[[ The data, beginning ]]

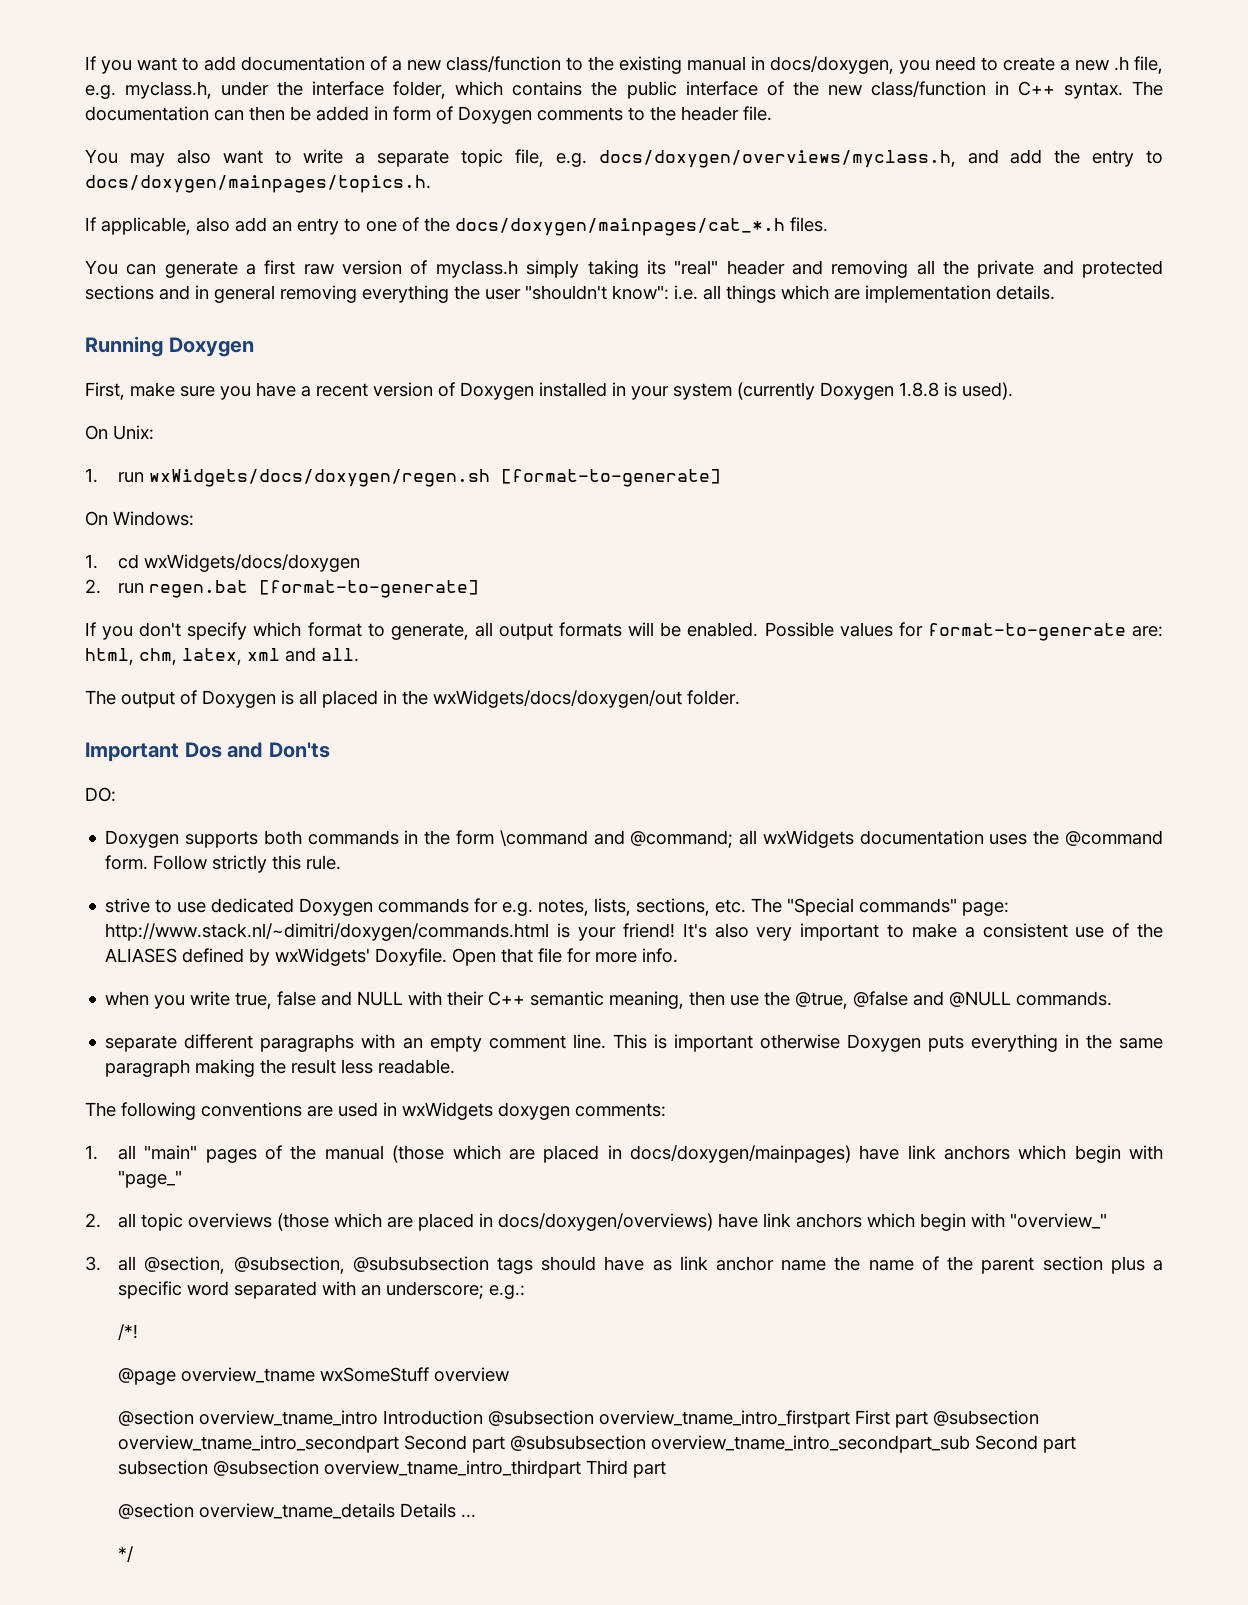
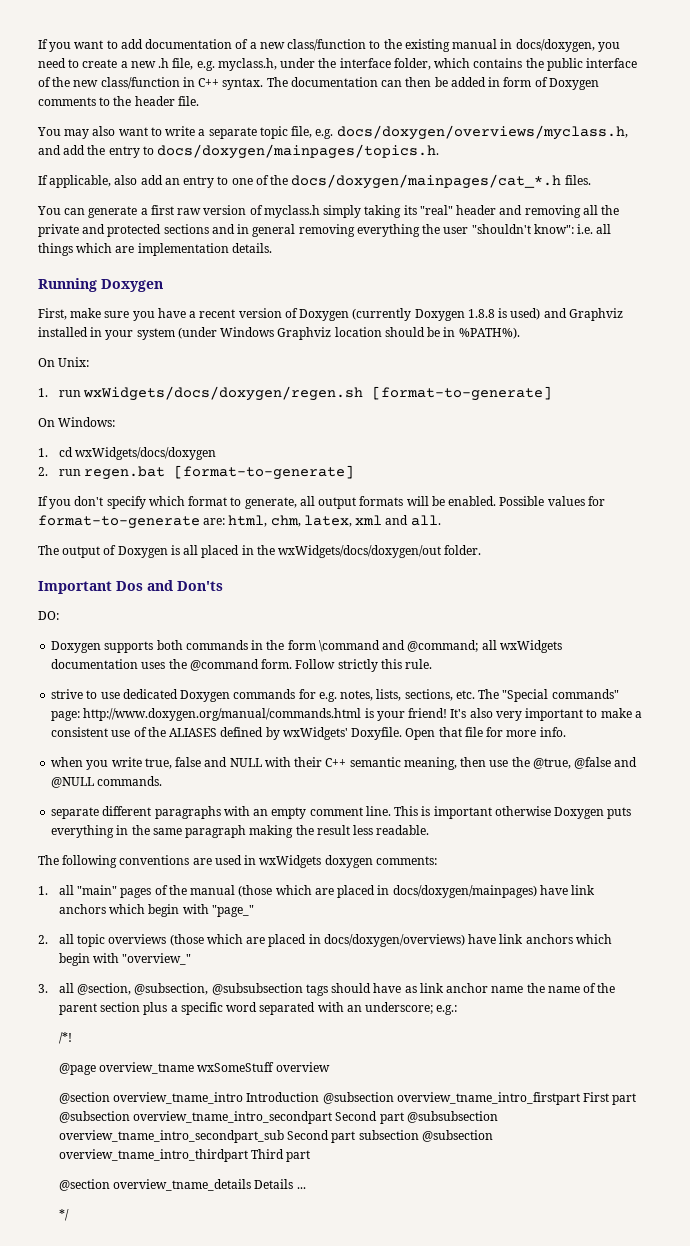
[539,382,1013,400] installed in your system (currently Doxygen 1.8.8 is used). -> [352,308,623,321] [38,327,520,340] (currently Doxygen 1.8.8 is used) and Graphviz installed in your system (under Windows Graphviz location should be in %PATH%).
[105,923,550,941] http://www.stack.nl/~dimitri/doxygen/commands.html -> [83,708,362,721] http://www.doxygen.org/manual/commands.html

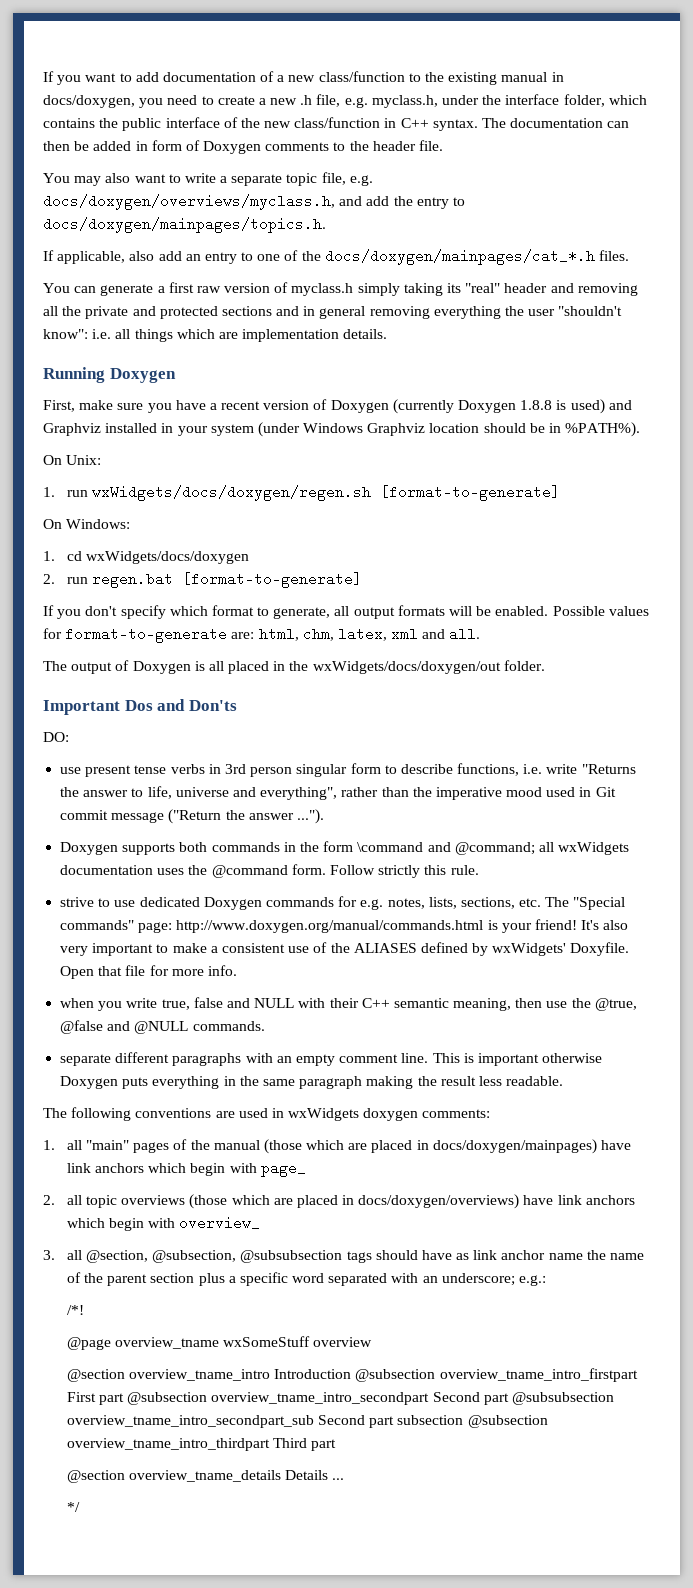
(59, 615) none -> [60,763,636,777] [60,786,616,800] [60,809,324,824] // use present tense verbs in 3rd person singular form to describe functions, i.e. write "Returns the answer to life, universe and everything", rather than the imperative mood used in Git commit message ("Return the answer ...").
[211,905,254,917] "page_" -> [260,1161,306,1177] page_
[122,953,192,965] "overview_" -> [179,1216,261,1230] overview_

[[ The data, end ]]

Copy out all of the data word for word. Do not carry over any picture.

• Your solution
[539,382,1013,400] installed in your system (currently Doxygen 1.8.8 is used). -> [352,308,623,321] [38,327,520,340] (currently Doxygen 1.8.8 is used) and Graphviz installed in your system (under Windows Graphviz location should be in %PATH%).
[105,923,550,941] http://www.stack.nl/~dimitri/doxygen/commands.html -> [83,708,362,721] http://www.doxygen.org/manual/commands.html

(59, 615) none -> [60,763,636,777] [60,786,616,800] [60,809,324,824] // use present tense verbs in 3rd person singular form to describe functions, i.e. write "Returns the answer to life, universe and everything", rather than the imperative mood used in Git commit message ("Return the answer ...").
[211,905,254,917] "page_" -> [260,1161,306,1177] page_
[122,953,192,965] "overview_" -> [179,1216,261,1230] overview_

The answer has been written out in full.